We’ve been anxiously waiting for the moment to change our website layout. On March, last year, we celebrated the exit of Hemingway theme and the coming of Futurosity Aperio Prototype theme. After a few design tweaks we were good to go.

Before: Hemingway

After: Futurosity modified
We went through the whole year filling our heads with ideas for a new website which resulted in a completely new layout from scratch featuring all the content we wanted. With MAMP’s local helping hand we achieved everything we wanted as far as the layout is concerned. But we didn’t even got close to the functionalities we desired due to our complete lack of PHP knowledge.
A few months after the upload of the modified Futurosity, Chris Spooner wrote and article where he gathered 50 inspiring examples of minimalism in web design. And there it was, our website.

Us on Chris Spooner Line25
With all the incoming traffic generated by the article and the fact that new projects keep coming from clients, the last thing we did was taking care of ourselves; the website wasn’t in need of such radical change.
Coming 2010 we realized that the website was still good to our needs, in a general sense. Splitting the rock in two sounded better: instead of a radical change in one big chunk, we would do it in two steps.
On the first step we’d only adjust the layout so it’d stay closer to the color palette developed for the Studio’s visual identity. A few simple functionalities and a cleaner face would be all for now.

The Studio's color palette
On the second step we would add a navigation menu with the pages: studio, portfolio, blog and contact and all the functionalities needed. We are getting closer to a moment when it’s important to show who we are and what we do in more details. If this piece of rock needs to be split it certainly will.
So, we finished the first step and here’s what we did:
Colors
Subtle changes were made to the colors to reflect the palette.

Before: gray

After: colors
Focus on the content
The sidebars dropped to the footer, leaving the articles a breathing space and avoiding reading distractions.

Before: all content at once

After: A clearer reading
Complementary info
We noticed that lots of articles had some kinds of information that were necessary but complementary and that they occured repeatedly. Further categorization and listing resulted in:
- Inspiration
- Credits
- Acknowledgment
- More
- Soundtrack
All of them should be in an auxiliary bar at the beginning of the article. But how it should be done? We opted for using WordPress custom fields. Calling my brother to help with the PHP was a natural consequence.

Before: complementary info at the end of the article

After: auxiliary bar
Filters redesign
We redesigned the resulting pages of category, author, tags and search filters to make them join the website visual unity.

Before: the theme's native category filter

After: joining the website's visual unity
Rethinking of the “not found” pages
Giving a few starting points to the users who can’t found what they are looking for was a indispensable.

Before: frustration

After: possible starting points
Internal links
Links that point to our own pages could be potentially broken in case the website directory or simply the post slug are changed.
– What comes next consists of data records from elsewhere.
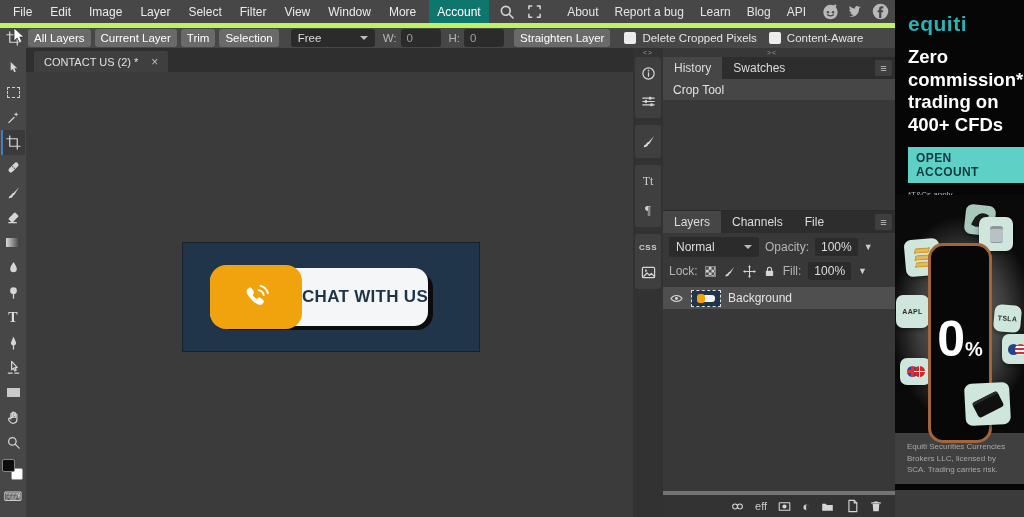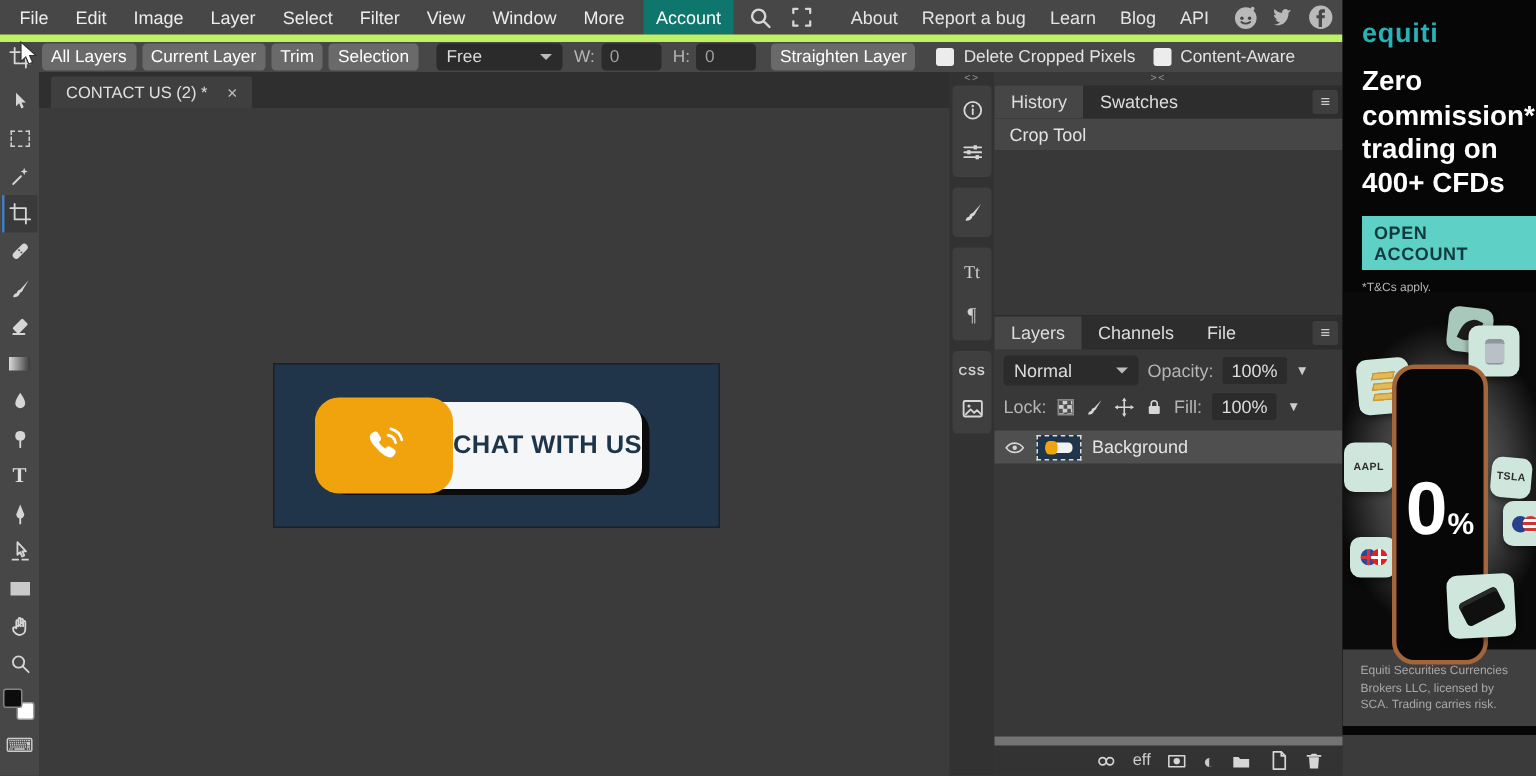--- a/index.html
+++ b/index.html
@@ -76,26 +76,26 @@
 .blend{width:90px}
 .lbl{color:#b5b5b5}
 .vbox{background:#2b2b2b;border-radius:2px;padding:2px 6px;color:#ddd}
 .arr{color:#ccc;font-size:9px}
 .lockrow{display:flex;align-items:center;gap:7px;padding:3px 6px 4px}
 .checker{width:11px;height:11px;background:repeating-conic-gradient(#cfcfcf 0 25%,#4e4e4e 0 50%) 0 0/5.5px 5.5px;border:1px solid #888}
 .layerrow{display:flex;align-items:center;gap:7px;height:22px;background:#4f4f4f;margin-top:3px;padding-left:6px}
 .thumb{width:30px;height:17px;background:#20344a;border:1px dashed #ddd;display:flex;align-items:center;justify-content:center;flex:none}
 .tp{width:18px;height:7px;background:#f2f3f4;border-radius:3px;position:relative}
 .to{position:absolute;left:0;top:-1px;width:8px;height:9px;background:#f0a30c;border-radius:3px}
-.pfoot{position:absolute;bottom:0;left:0;right:0;height:26px;background:#333;border-top:6px solid #737373;display:flex;align-items:center;justify-content:flex-end;gap:10px;padding-right:12px;color:#ccc}
+.pfoot{position:absolute;bottom:0;left:0;right:0;height:26px;background:#333;border-top:4px solid #737373;display:flex;align-items:center;justify-content:flex-end;gap:10px;padding-right:12px;color:#ccc}
 .eff{font-size:11px;color:#ccc}
 
 
 .ad{position:absolute;left:895px;top:0;width:129px;height:490px;background:#060606;overflow:hidden}
-.brand{color:#27b2b6;font-size:18px;font-weight:bold;margin:12px 0 0 13px;letter-spacing:.5px}
+.brand{color:#27b2b6;font-size:21px;font-weight:bold;margin:12px 0 0 13px;letter-spacing:.5px}
 .headline{margin:10px 13px 0;font-size:18.5px;font-weight:bold;color:#fff;line-height:1.22}
 .hl{display:block}
 .cta{display:inline-block;margin:11px 0 0 13px;background:#5fd0c5;color:#0f3a3e;font-weight:bold;font-size:12px;letter-spacing:.4px;padding:4px 8px}
 .terms{margin:7px 0 0 13px;font-size:8px;color:#b5b5b5}
 .scene{position:absolute;left:0;top:195px;width:129px;height:250px;background:radial-gradient(ellipse 75px 110px at 52% 50%,#757575,#3c3c3c 60%,#0a0a0a 95%)}
 .tile{position:absolute;background:#cfe6dd;border-radius:7px;display:flex;align-items:center;justify-content:center;box-shadow:0 2px 4px rgba(0,0,0,.45)}
 .phone{position:absolute;left:33px;top:48px;width:64px;height:200px;background:#070707;border:3px solid #a4653a;border-radius:15px;z-index:5;display:flex;align-items:baseline;justify-content:center;padding-top:68px}
 .pv{color:#fff;font-weight:bold;font-size:50px;line-height:1}
 .pu{color:#fff;font-weight:bold;font-size:20px}
 .goldwrap{display:flex;flex-direction:column;align-items:center}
We ran to Digging Into WordPress for a valuable help.

Digging Into WordPress: valuable help
Real theme translation
This time we decided to decently translate the theme using Poedit. Enough of shortcuts.
Website performance
This was the worst part of all, ever. After installing and shooting the Firefox extensions Page Speed, from Google Code, and YSlow, from Yahoo! Developer, we discovered the naked truth: website performance was a complete disaster: browser and proxy cache, compression, cookies, DNS lookups, inefficient CSS, image optimization and scaling, CSS and JavaScript ordering… in short, a total shame.
Addressing one item at a time together with the Page Speed and the YSlow users guides and with a little help from the web hosting company we could reach substantially better performance results, getting, in some pages, 98 items OK out of 100 total.

Before: a disastrous performance

After: a much better one
Conclusion
At this very moment the only thing left is fine tuning the CSS for older browsers so that everyone can have a consistent experience when browsing this website.
Then people would ask: “When will it all end?”
Never. Designers website and portfolio are never finished.
Parabéns! Muito bom o post e o site ficou ótimo também.